Burned Read online




  ‘A monumental work of solid reportage, measured, elegant and thorough. This is a story of political ineptitude and waste. That Stormont sought to use a scheme for saving the environment as an opportunity for the lavish squandering of money and energy speaks of ignorance and cynicism. Sam McBride, throughout this story, has been one of the journalists who stayed with it and explained it best through his articles and broadcasts. Now that work coalesces into an exemplary work of journalism. If politicians had maintained their standards with a similar responsibility, this book would not have needed to be written.’
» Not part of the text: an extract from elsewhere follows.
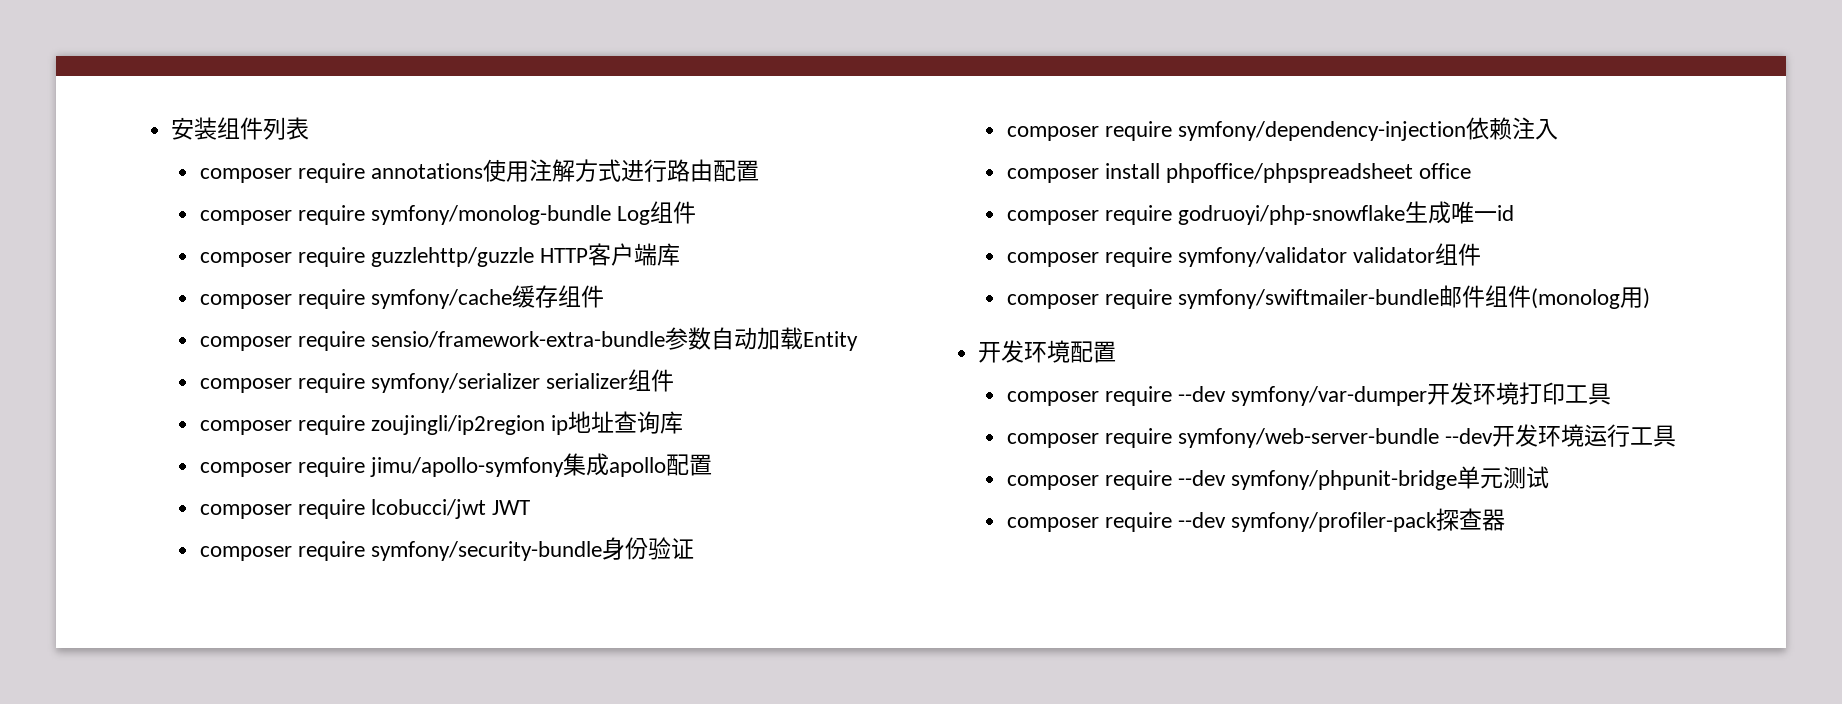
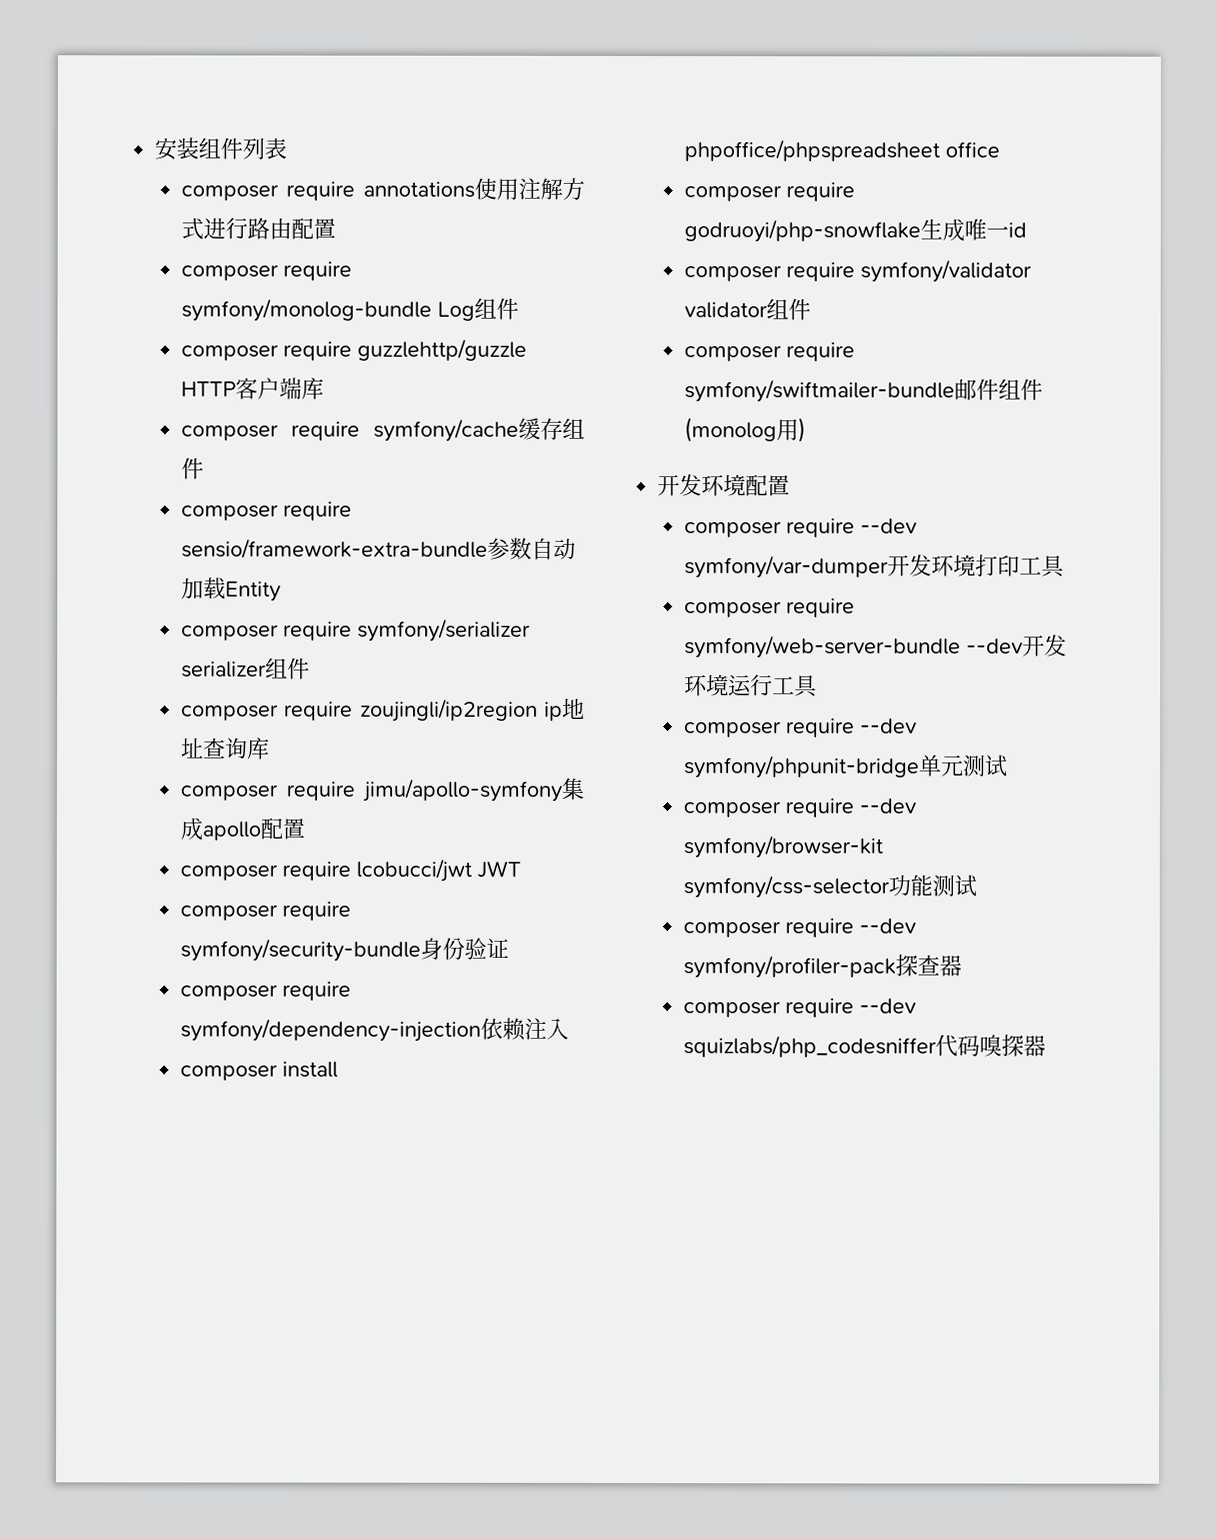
(1550, 477) none -> [683,798,917,818] [683,835,884,859] [683,874,978,899] // composer require --dev symfony/browser-kit symfony/css-selector功能测试
(1506, 520) none -> [683,998,917,1018] [683,1034,1047,1058] // composer require --dev squizlabs/php_codesniffer代码嗅探器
  Malachi O’Doherty, journalist and author

  ‘The RHI scandal played a significant role in bringing Northern Ireland’s experiment in devolution to its knees. Future historians will ask how did this happen? Sam McBride’s book will be their first port of call. He has been at the heart of the journalistic coverage of this crisis and it shows in every page.’

  Lord Bew, historian and Emeritus Professor of Irish politics at Queen’s University, Belfast

  ‘This is one of the most important books in the history of Northern Ireland. To devastating effect, it sets out the path of RHI, a scandal that highlights profound problems with how we are governed in the 21st century.’

  Ben Lowry, deputy editor, News Letter

  ‘Superbly researched and explained with clarity and precision, Burned tells the tale of a grossly mismanaged green energy scheme which brought down Northern Ireland’s power sharing government, tarnishing its internationally-acclaimed reputation for partnership and peace-making. The sorry saga of incompetence, groupthink, buck-passing and failure to pay heed to warnings unfolds like a slow motion car crash. Sam McBride’s book should be required reading for those working in the public and private sectors far beyond Northern Ireland as a manual on how not to run major projects and how not to govern a society.’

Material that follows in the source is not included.